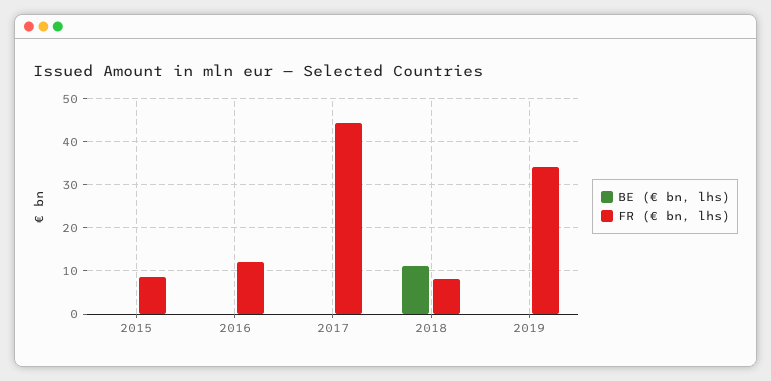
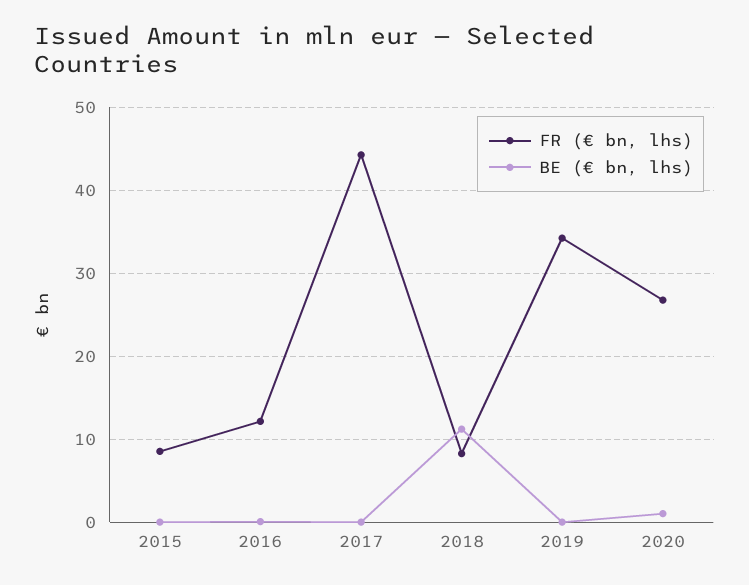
FR (€ bn, lhs), 2020: none -> 27
BE (€ bn, lhs), 2020: none -> 1

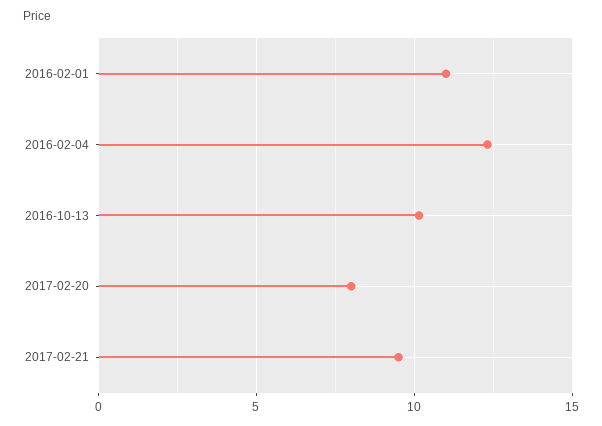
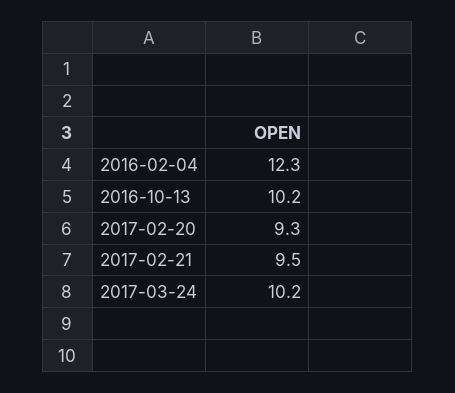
2016-02-01: 11 -> none
2017-02-20: 8 -> 9.3
2017-03-24: none -> 10.2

==================================================

__WHAT TO DO__.
Your reply must contain each entry exactly as written and no pictures.

__SOLUTION TO THIS TASK__.
FR (€ bn, lhs), 2020: none -> 27
BE (€ bn, lhs), 2020: none -> 1

2016-02-01: 11 -> none
2017-02-20: 8 -> 9.3
2017-03-24: none -> 10.2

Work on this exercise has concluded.